Sotto il kimono veniva indossato un perizoma-fundoshi, invariabilmente bianco, sebbene il kimono stesso potesse essere bianco, giallo-marrone o zafferano scuro. Sopra poteva essere indossato un "mantello" nero con maniche larghe, che era cucito da un tessuto molto sottile e traslucido. Indossavano calzini tabi bianchi e sandali di paglia waraji ai piedi. Le gambe fino alle ginocchia potrebbero essere avvolte con qualcosa come gli avvolgimenti - kahan.
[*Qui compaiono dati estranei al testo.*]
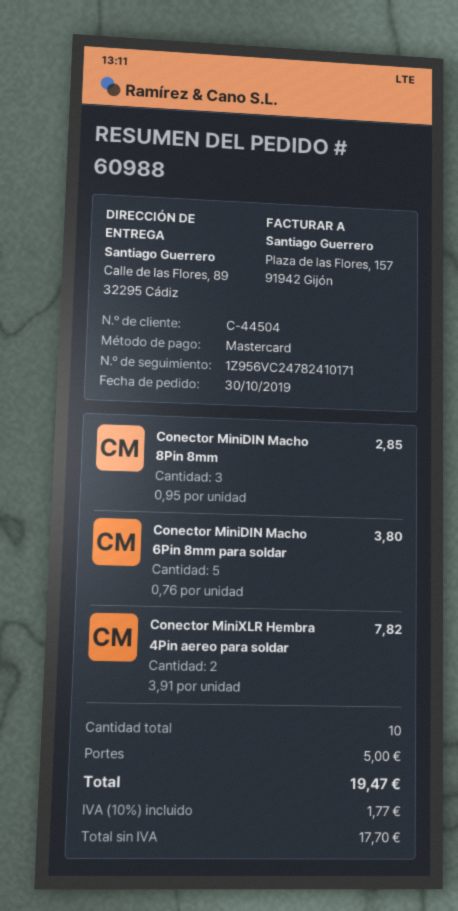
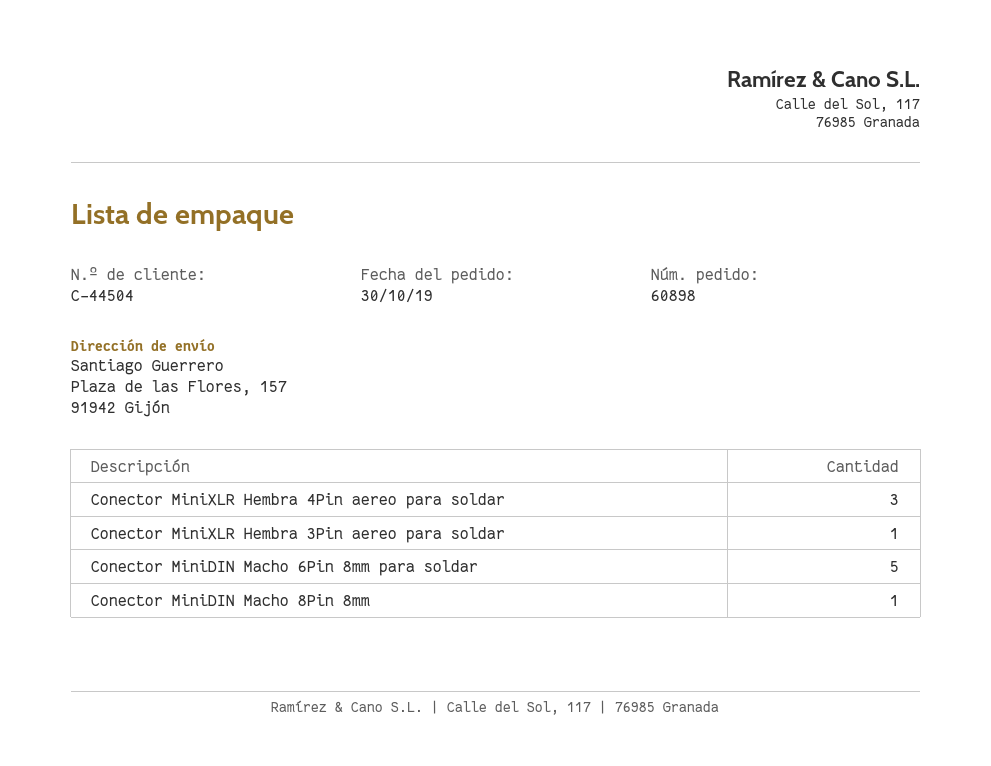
order number: 60988 -> 60898
ship to: Calle de las Flores, 89, 32295 Cádiz -> Plaza de las Flores, 157, 91942 Gijón
Conector MiniDIN Macho 8Pin 8mm: 3 -> 1
Conector MiniXLR Hembra 4Pin aereo para soldar: 2 -> 3
Conector MiniXLR Hembra 3Pin aereo para soldar: none -> 1

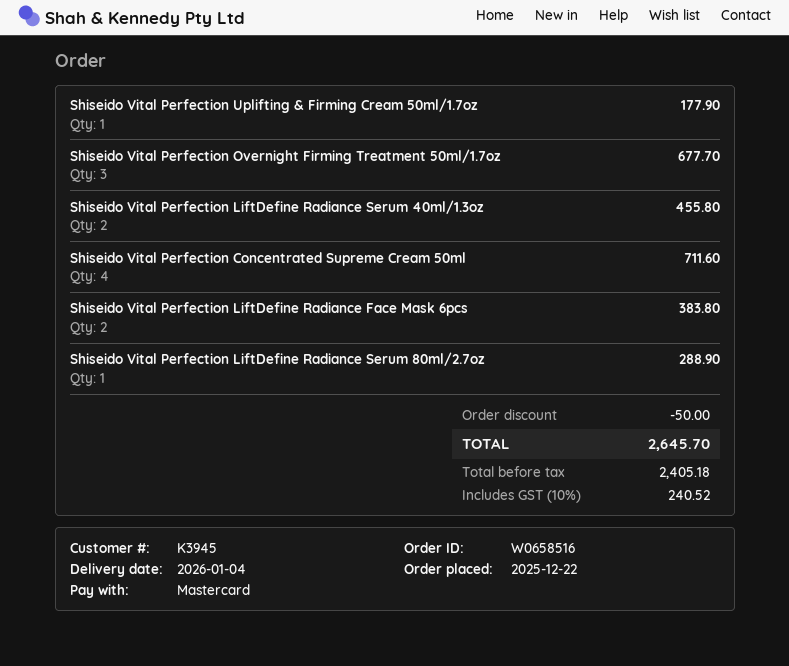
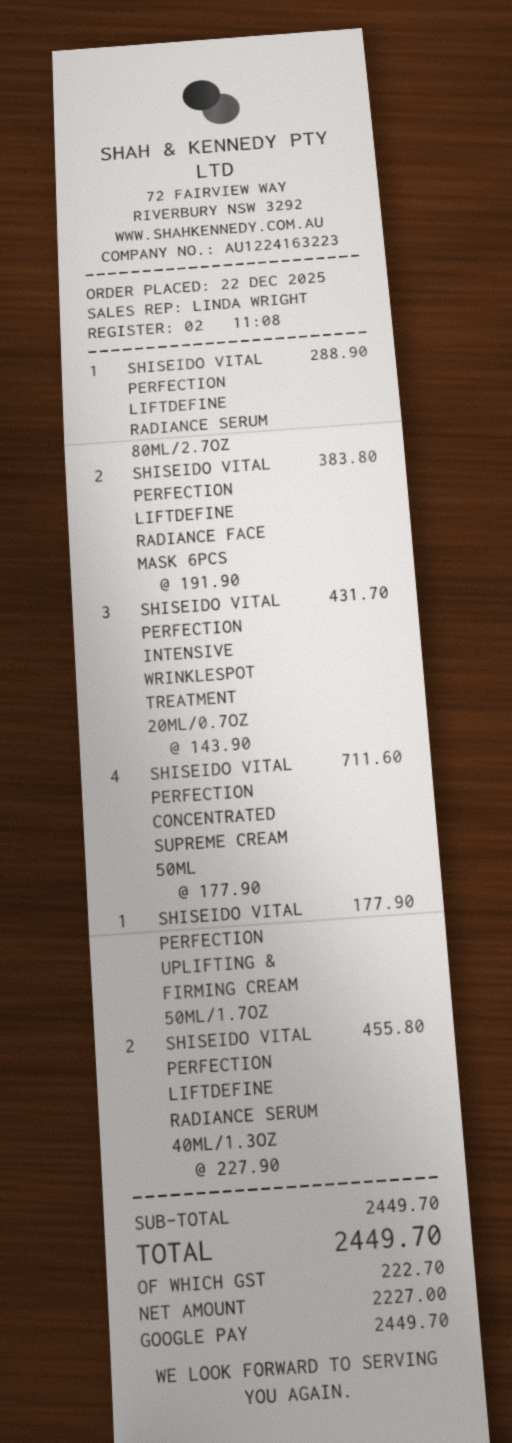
payment method: Mastercard -> Google Pay
Shiseido Vital Perfection Overnight Firming Treatment 50ml/1.7oz: 3 for 677.70 -> none
SHISEIDO VITAL PERFECTION INTENSIVE WRINKLESPOT TREATMENT 20ML/0.7OZ: none -> 3 for 431.70
discount: 50.00 -> none
net: 2405.18 -> 2227.00
tax: 240.52 -> 222.70
total: 2645.70 -> 2449.70

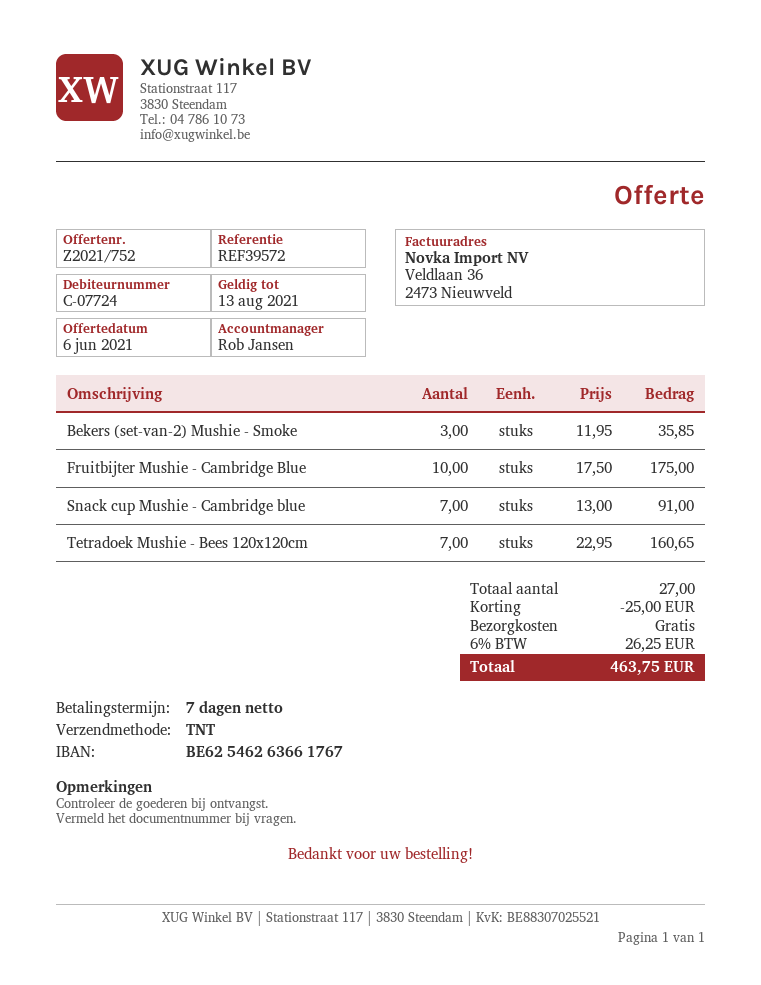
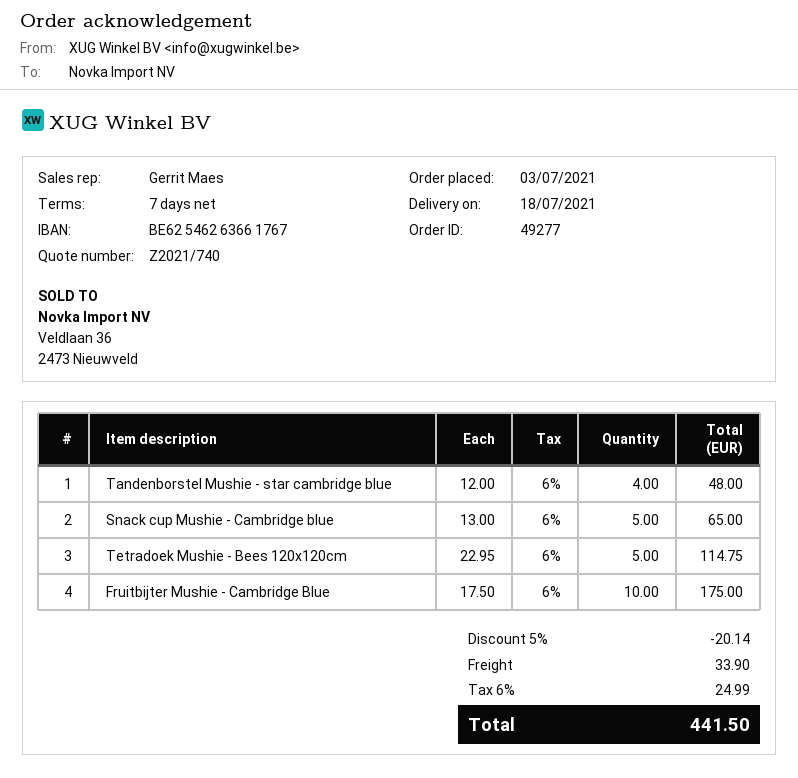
quote number: Z2021/752 -> Z2021/740
sales rep: Rob Jansen -> Gerrit Maes
Bekers (set-van-2) Mushie - Smoke: 3 x 11.95 = 35.85 -> none
Snack cup Mushie - Cambridge blue: 7 x 13.00 = 91.00 -> 5 x 13.00 = 65.00
Tetradoek Mushie - Bees 120x120cm: 7 x 22.95 = 160.65 -> 5 x 22.95 = 114.75
Tandenborstel Mushie - star cambridge blue: none -> 4 x 12.00 = 48.00
discount: 25.00 -> 20.14
shipping: 0.00 -> 33.90
tax: 6% = 26.25 -> 6% = 24.99
total: 463.75 -> 441.50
Sandali Geta in legno - Anche una specifica scarpa giapponese era molto popolare tra i monaci bellicosi. In ogni caso, molti di loro sono raffigurati con indosso questi simpatici sandali di legno. I geta sembravano panchine in miniatura, ma erano sempre scolpite da un intero pezzo di legno. Per un europeo queste scarpe sembrano strane, ma i giapponesi sanno indossarle perfettamente e le trovano comode.
Tabi e Geta.
In alcuni casi, grandi maniche a kimono nascondevano bracciali in kote, che erano una specie di manica di tela su cui erano cucite piastre di metallo verniciato. I monaci potrebbero benissimo aver indossato degli elmi, come testimoniano le immagini in cui sono vestiti di armatura completa e sono praticamente indistinguibili dai samurai.
Waraji.
È noto che tra i monaci c'erano molti abili tiratori e usavano attivamente l'arco e le frecce, come, ad esempio, si dice in "Heiko Monogatari", dove nella descrizione delle armi dei monaci, archi e frecce sono ancora menzionato prima di tutti gli altri tipi di armi: "Tutti sono valorosi guerrieri, armati di archi e frecce, spade e naginata, ognuno di loro vale mille soldati comuni, a loro non interessa chi incontrano in battaglia: Dio o il diavolo."
Questa xilografia di Utagawa Kuniyoshi raffigura il famoso comandante giapponese dell'era Sengoku, Uesugi Kenshin. Era un monaco buddista, come dimostra il suo copricapo, ma questo non gli impedì affatto di combattere.
Quando le armi da fuoco arrivarono in Giappone, i monaci impararono a usarle contemporaneamente ai samurai e le usarono con successo nelle battaglie. Una caratteristica dei monaci guerrieri erano gli standard con slogan buddisti scritti su di essi. Di solito questi erano nobori, fissati su un albero a forma di L standard. Di solito su di loro era scritta una preghiera al Buddha: "Namu Amida Butsu" ("Saluti a Buddha-Amida"). C'era anche una tale iscrizione: "Colui che avanza sarà salvato, chi si ritira andrà all'inferno", e i guerrieri della setta del loto avevano il motto: "Namu Myo Penge Kyo" ("Ave il loto del divino Legge"). I settari di Ishiyama-Honganji portavano le immagini di una gru sui loro stendardi.
Il potere dei monaci fu infine spezzato solo da Ieyasu Tokugawa, e poi solo quando sconfisse i suoi avversari nella battaglia di Sekigahara. Prima di allora, nessuno dei suoi predecessori poteva finalmente farcela.